The task: What is needed is a word-for-word transcript of the listing, free of pictures.
○ ○ ○
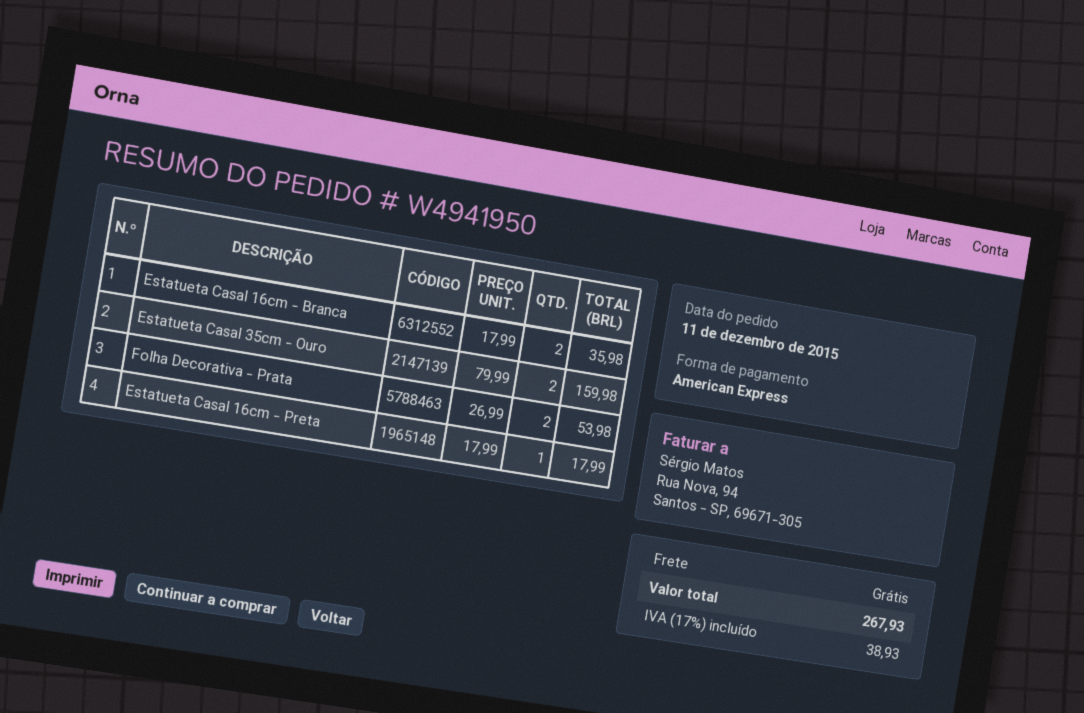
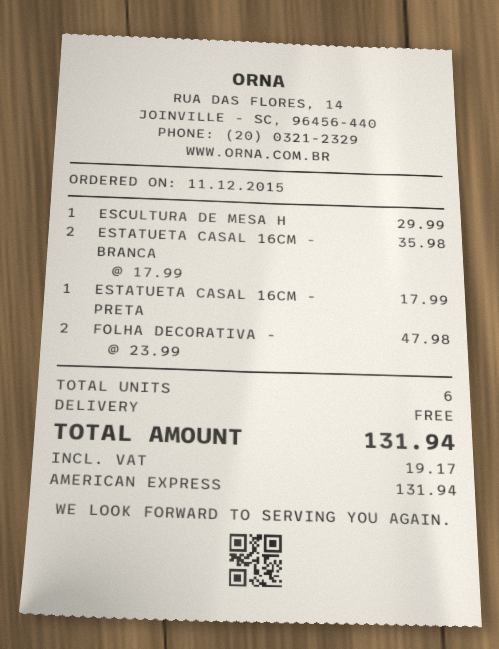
Estatueta Casal 35cm - Ouro: 2 x 79.99 = 159.98 -> none
Folha Decorativa - Prata: 2 x 26.99 = 53.98 -> 2 x 23.99 = 47.98
ESCULTURA DE MESA H: none -> 1 x 29.99 = 29.99
tax: 38.93 -> 19.17
total: 267.93 -> 131.94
○ ○ ○
Your response:
Estatueta Casal 35cm - Ouro: 2 x 79.99 = 159.98 -> none
Folha Decorativa - Prata: 2 x 26.99 = 53.98 -> 2 x 23.99 = 47.98
ESCULTURA DE MESA H: none -> 1 x 29.99 = 29.99
tax: 38.93 -> 19.17
total: 267.93 -> 131.94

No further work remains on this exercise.